This column by Jaden Dakwa '21 appeared in The Fayetteville Observer and focuses on the need to not just hear but to listen during these challenging times.
By Jaden Dakwa ’21
As I’ve watched live scenes on CNN from Minneapolis, almost reminiscent of a war zone, I’m realizing the preeminent issue in the United States of America.
We never take the time to listen to black voices. We just hear them.
When former National Football League quarterback Colin Kaepernick protested by taking a knee during the pre-game national anthem in 2016, some criticized his attempt to voice his political and social opinions.
President Donald Trump took it further and questioned whether Kaepernick should remain a citizen.
On a Fox News program, Trump declared, “You have to stand proudly for the national anthem or you shouldn’t be playing, you shouldn’t be there. Maybe you shouldn’t be in the country.”
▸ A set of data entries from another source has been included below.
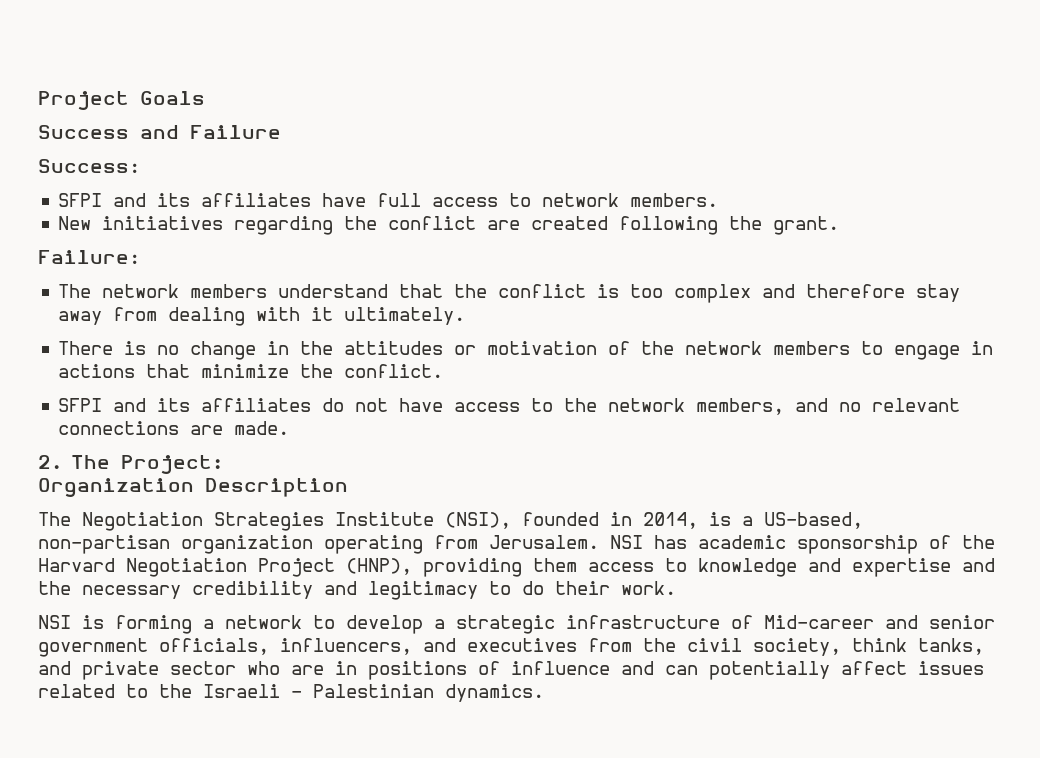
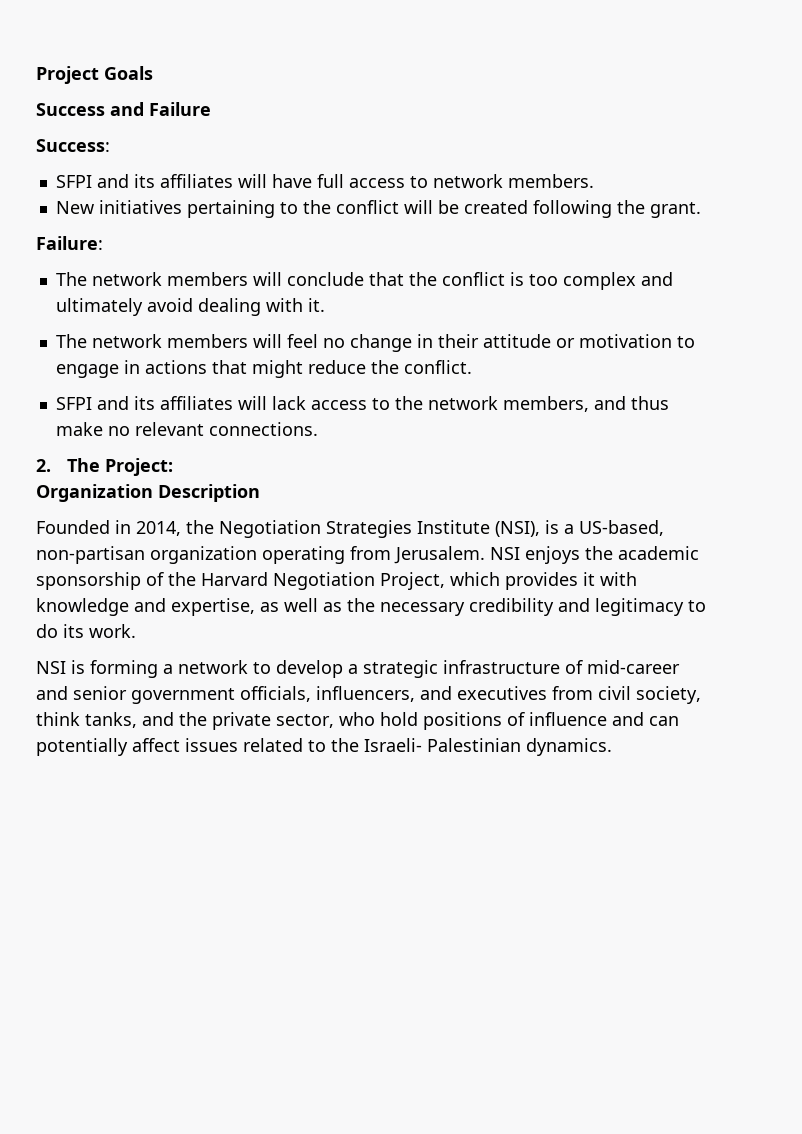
- SFPI and its affiliates have full access to network members.
+ SFPI and its affiliates will have full access to network members.
- New initiatives regarding the conflict are created following the grant.
+ New initiatives pertaining to the conflict will be created following the grant.
- The network members understand that the conflict is too complex and therefore stay away from dealing with it ultimately.
- There is no change in the attitudes or motivation of the network members to engage in actions that minimize the conflict.
+ The network members will conclude that the conflict is too complex and ultimately avoid dealing with it.
+ The network members will feel no change in their attitude or motivation to engage in actions that might reduce the conflict.
- SFPI and its affiliates do not have access to the network members, and no relevant connections are made.
+ SFPI and its affiliates will lack access to the network members, and thus make no relevant connections.
- The Negotiation Strategies Institute (NSI), founded in 2014, is a US-based, non-partisan organization operating from Jerusalem.
+ Founded in 2014, the Negotiation Strategies Institute (NSI), is a US-based, non-partisan organization operating from Jerusalem.
- NSI has academic sponsorship of the Harvard Negotiation Project (HNP), providing them access to knowledge and expertise and the necessary credibility and legitimacy to do their work.
+ NSI enjoys the academic sponsorship of the Harvard Negotiation Project, which provides it with knowledge and expertise, as well as the necessary credibility and legitimacy to do its work.
- NSI is forming a network to develop a strategic infrastructure of Mid-career and senior government officials, influencers, and executives from the civil society, think tanks, and private sector who are in positions of influence and can potentially affect issues related to the Israeli - Palestinian dynamics.
+ NSI is forming a network to develop a strategic infrastructure of mid-career and senior government officials, influencers, and executives from civil society, think tanks, and the private sector, who hold positions of influence and can potentially affect issues related to the Israeli- Palestinian dynamics.

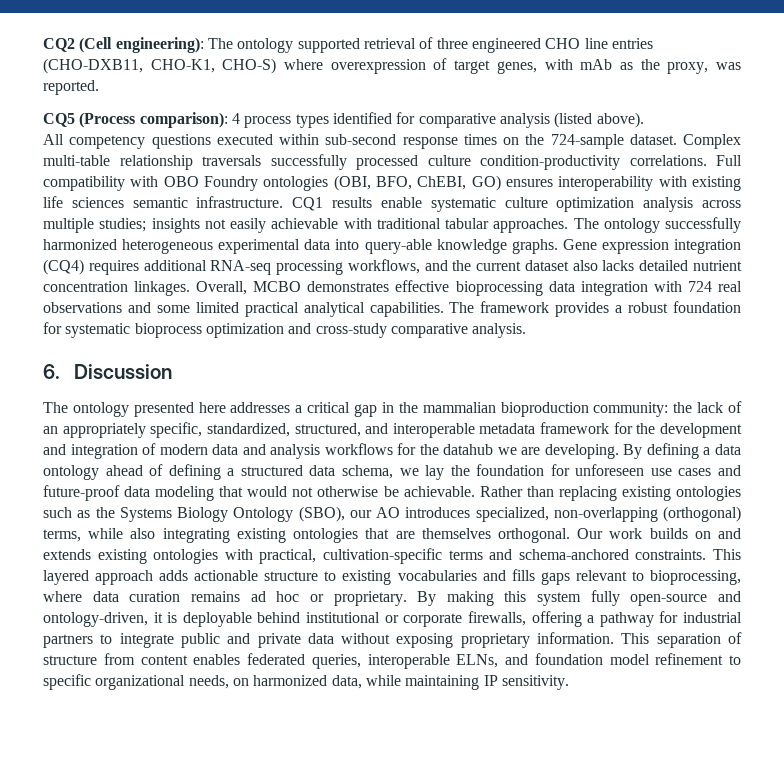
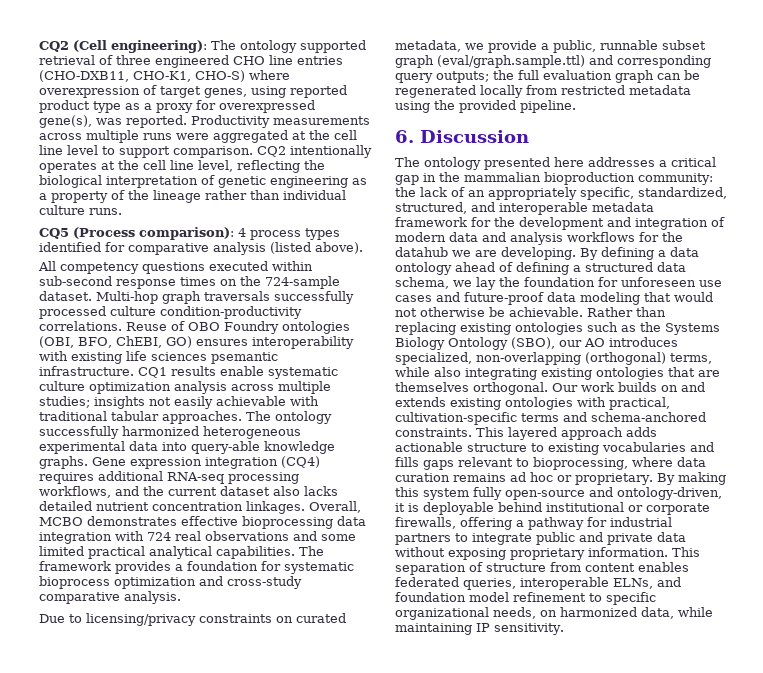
- CQ2 (Cell engineering): The ontology supported retrieval of three engineered CHO line entries (CHO-DXB11, CHO-K1, CHO-S) where overexpression of target genes, with mAb as the proxy, was reported.
+ CQ2 (Cell engineering): The ontology supported retrieval of three engineered CHO line entries (CHO-DXB11, CHO-K1, CHO-S) where overexpression of target genes, using reported product type as a proxy for overexpressed gene(s), was reported. Productivity measurements across multiple runs were aggregated at the cell line level to support comparison. CQ2 intentionally operates at the cell line level, reflecting the biological interpretation of genetic engineering as a property of the lineage rather than individual culture runs.
- Complex multi-table relationship traversals successfully processed culture condition-productivity correlations.
+ Multi-hop graph traversals successfully processed culture condition-productivity correlations.
- Full compatibility with OBO Foundry ontologies (OBI, BFO, ChEBI, GO) ensures interoperability with existing life sciences semantic infrastructure.
+ Reuse of OBO Foundry ontologies (OBI, BFO, ChEBI, GO) ensures interoperability with existing life sciences psemantic infrastructure.
- The framework provides a robust foundation for systematic bioprocess optimization and cross-study comparative analysis.
+ The framework provides a foundation for systematic bioprocess optimization and cross-study comparative analysis.
+ Due to licensing/privacy constraints on curated metadata, we provide a public, runnable subset graph (eval/graph.sample.ttl) and corresponding query outputs; the full evaluation graph can be regenerated locally from restricted metadata using the provided pipeline.

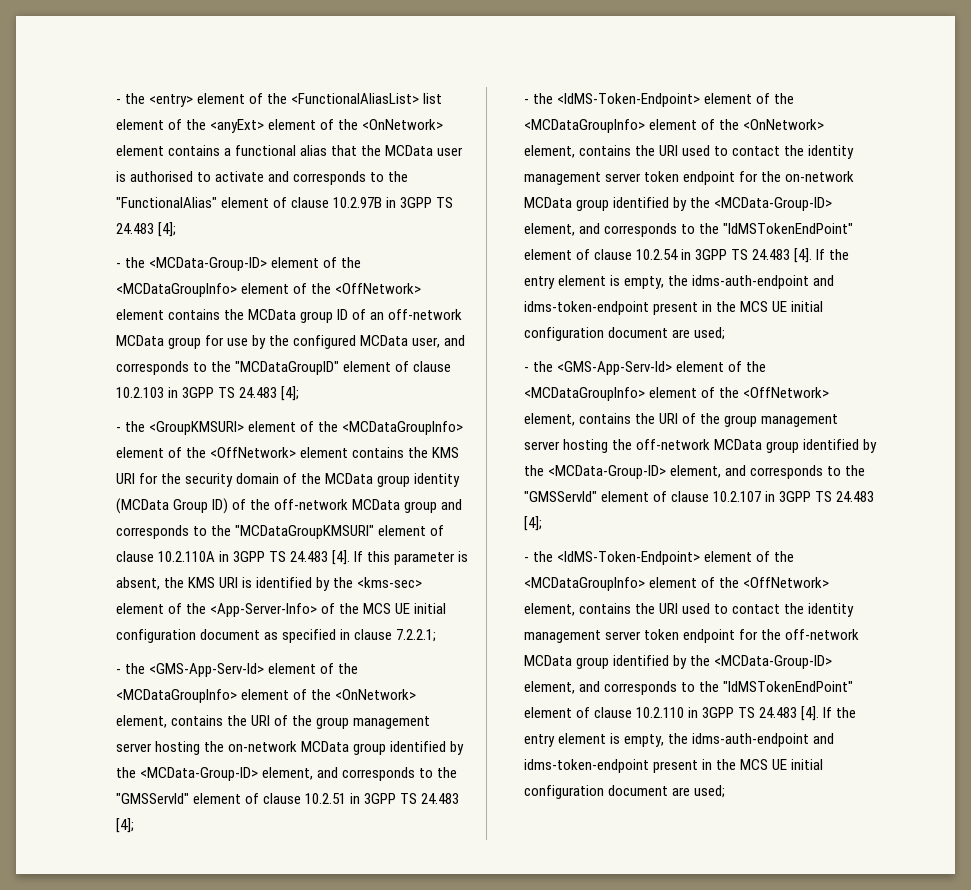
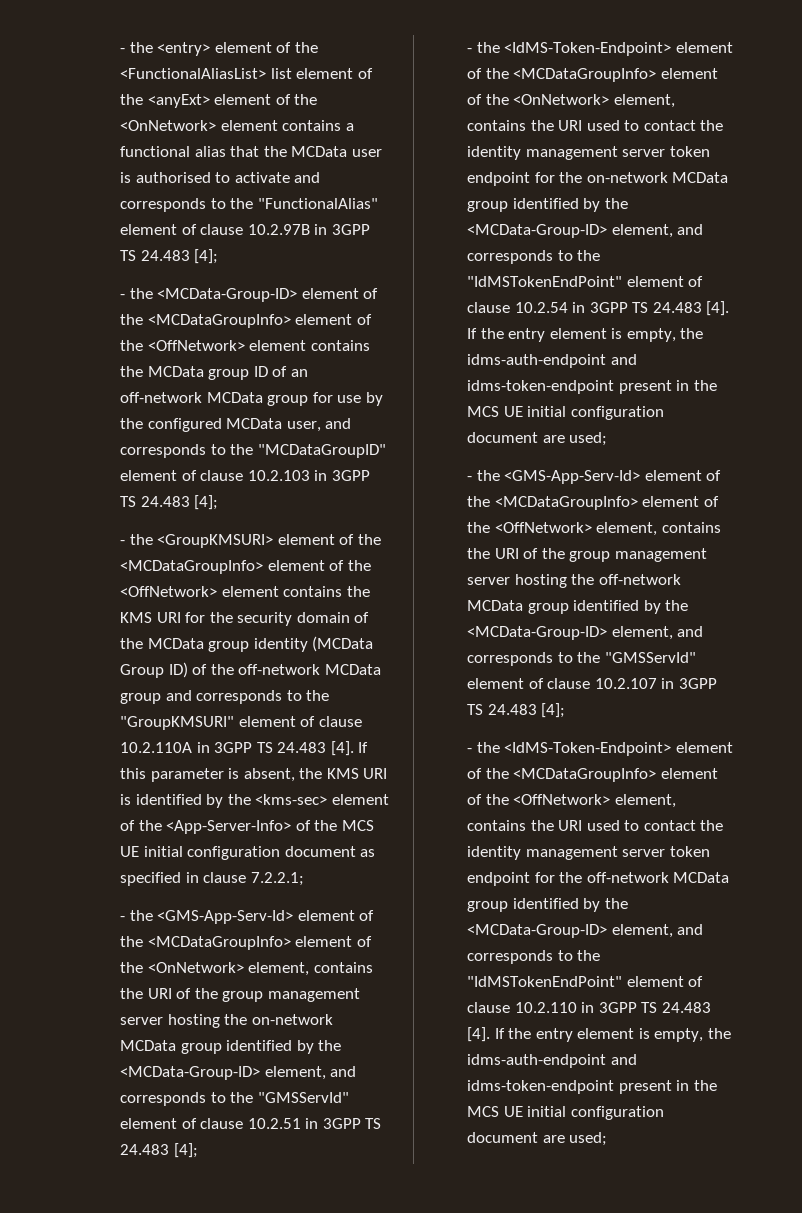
- - the <GroupKMSURI> element of the <MCDataGroupInfo> element of the <OffNetwork> element contains the KMS URI for the security domain of the MCData group identity (MCData Group ID) of the off-network MCData group and corresponds to the "MCDataGroupKMSURI" element of clause 10.2.110A in 3GPP TS 24.483 [4].
+ - the <GroupKMSURI> element of the <MCDataGroupInfo> element of the <OffNetwork> element contains the KMS URI for the security domain of the MCData group identity (MCData Group ID) of the off-network MCData group and corresponds to the "GroupKMSURI" element of clause 10.2.110A in 3GPP TS 24.483 [4].

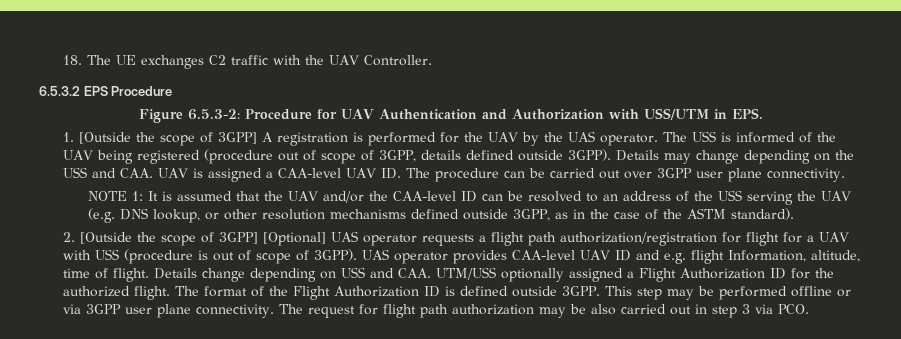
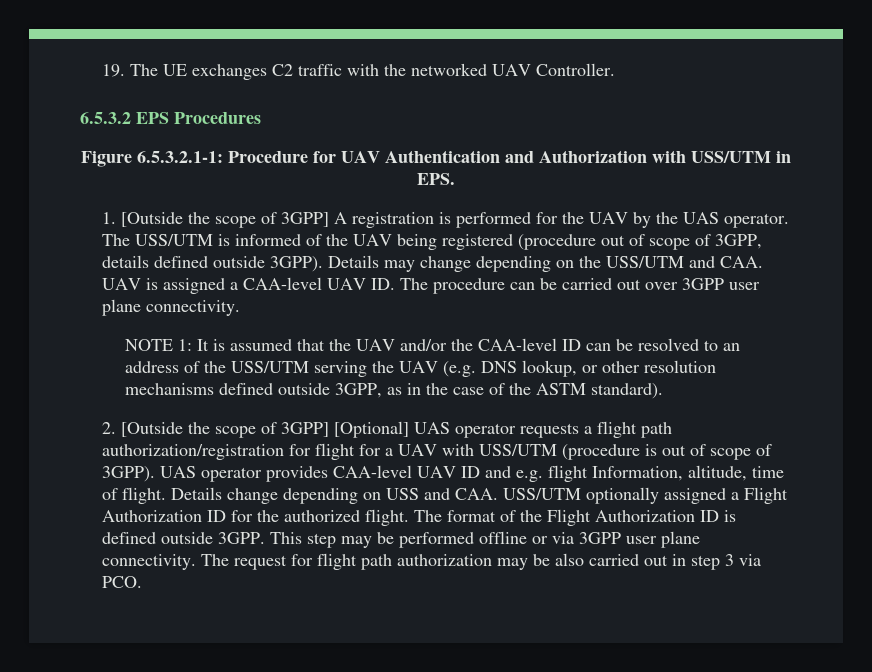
- 18. The UE exchanges C2 traffic with the UAV Controller.
+ 19. The UE exchanges C2 traffic with the networked UAV Controller.
- 6.5.3.2 EPS Procedure
+ 6.5.3.2 EPS Procedures
- Figure 6.5.3-2: Procedure for UAV Authentication and Authorization with USS/UTM in EPS.
+ Figure 6.5.3.2.1-1: Procedure for UAV Authentication and Authorization with USS/UTM in EPS.
- The USS is informed of the UAV being registered (procedure out of scope of 3GPP, details defined outside 3GPP).
+ The USS/UTM is informed of the UAV being registered (procedure out of scope of 3GPP, details defined outside 3GPP).
- Details may change depending on the USS and CAA. UAV is assigned a CAA-level UAV ID. The procedure can be carried out over 3GPP user plane connectivity.
+ Details may change depending on the USS/UTM and CAA. UAV is assigned a CAA-level UAV ID. The procedure can be carried out over 3GPP user plane connectivity.
- NOTE 1: It is assumed that the UAV and/or the CAA-level ID can be resolved to an address of the USS serving the UAV (e.g. DNS lookup, or other resolution mechanisms defined outside 3GPP, as in the case of the ASTM standard).
+ NOTE 1: It is assumed that the UAV and/or the CAA-level ID can be resolved to an address of the USS/UTM serving the UAV (e.g. DNS lookup, or other resolution mechanisms defined outside 3GPP, as in the case of the ASTM standard).
- 2. [Outside the scope of 3GPP] [Optional] UAS operator requests a flight path authorization/registration for flight for a UAV with USS (procedure is out of scope of 3GPP).
+ 2. [Outside the scope of 3GPP] [Optional] UAS operator requests a flight path authorization/registration for flight for a UAV with USS/UTM (procedure is out of scope of 3GPP).
- Details change depending on USS and CAA. UTM/USS optionally assigned a Flight Authorization ID for the authorized flight.
+ Details change depending on USS and CAA. USS/UTM optionally assigned a Flight Authorization ID for the authorized flight.

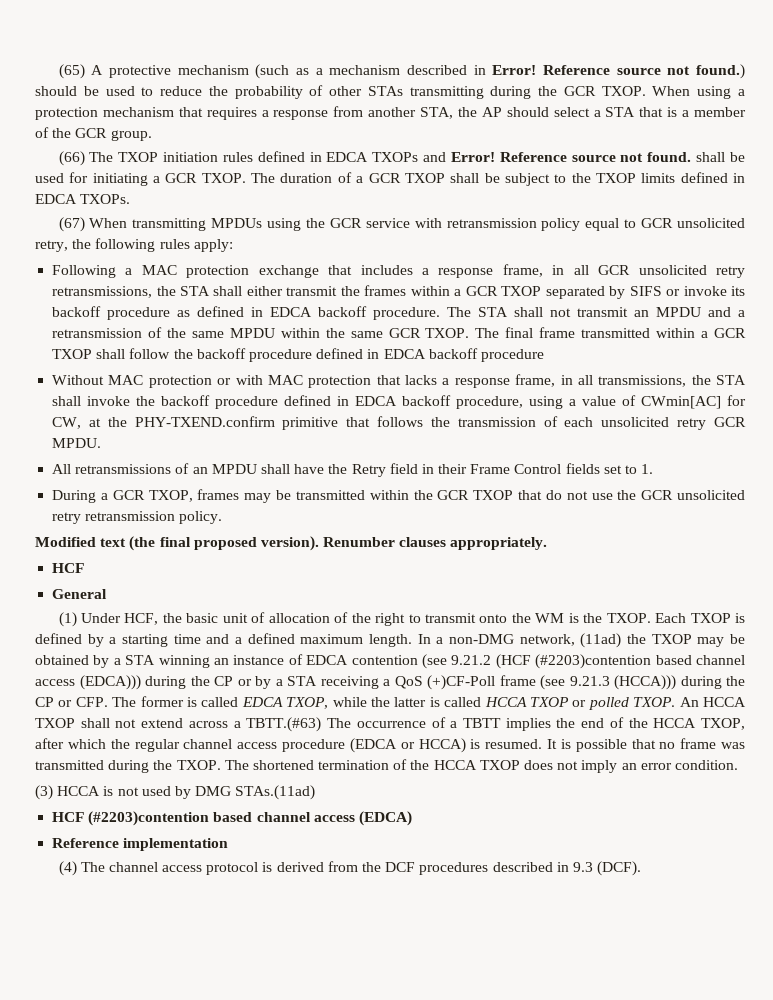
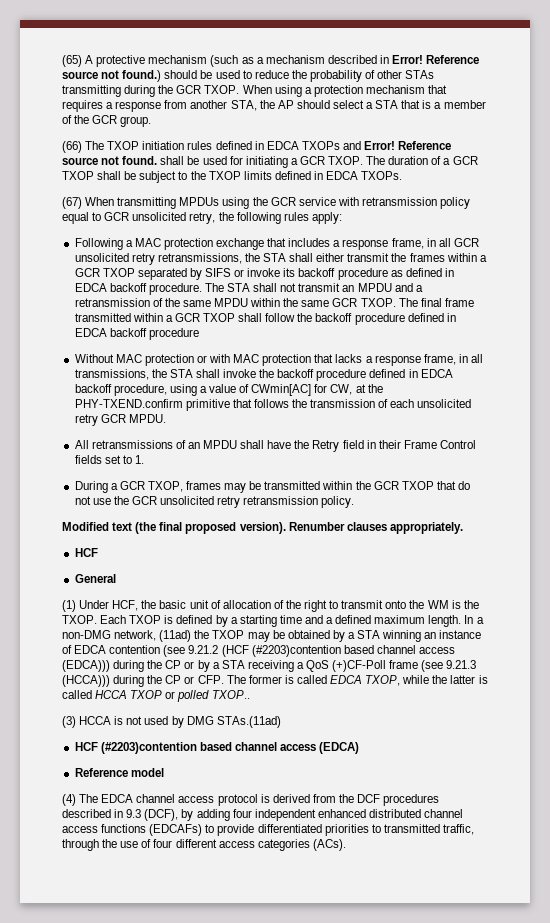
- In a non-DMG network, (11ad) the TXOP may be obtained by a STA winning an instance of EDCA contention (see 9.21.2 (HCF (#2203)contention based channel access (EDCA))) during the CP or by a STA receiving a QoS (+)CF-Poll frame (see 9.21.3 (HCCA))) during the CP or CFP. The former is called EDCA TXOP, while the latter is called HCCA TXOP or polled TXOP. An HCCA TXOP shall not extend across a TBTT.(#63) The occurrence of a TBTT implies the end of the HCCA TXOP, after which the regular channel access procedure (EDCA or HCCA) is resumed. It is possible that no frame was transmitted during the TXOP. The shortened termination of the HCCA TXOP does not imply an error condition.
+ In a non-DMG network, (11ad) the TXOP may be obtained by a STA winning an instance of EDCA contention (see 9.21.2 (HCF (#2203)contention based channel access (EDCA))) during the CP or by a STA receiving a QoS (+)CF-Poll frame (see 9.21.3 (HCCA))) during the CP or CFP. The former is called EDCA TXOP, while the latter is called HCCA TXOP or polled TXOP..
- Reference implementation
+ Reference model
- (4) The channel access protocol is derived from the DCF procedures described in 9.3 (DCF).
+ (4) The EDCA channel access protocol is derived from the DCF procedures described in 9.3 (DCF), by adding four independent enhanced distributed channel access functions (EDCAFs) to provide differentiated priorities to transmitted traffic, through the use of four different access categories (ACs).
Trump never attempted to listen to the perspective of a prominent black man who wanted to see changes made in a country that has been tormented with issues of race relations for hundreds of years.
Our president’s attitude is just a microcosm of a myriad of issues that stem from not listening. There is a distinct difference between hearing and listening. When people hear a voice, they just perceive the sound of the voice. People hear black voices speaking out against racism and these voices fall on deaf ears. But true change comes through active listening. When you truly listen to someone you allow yourself to pay full attention to that voice. When Officer Derek Chauvin and three other police officers didn’t listen to George Floyd’s last plea to breathe, outraged protesters turned to a language so loud that anyone could hear, but more importantly anyone would listen to.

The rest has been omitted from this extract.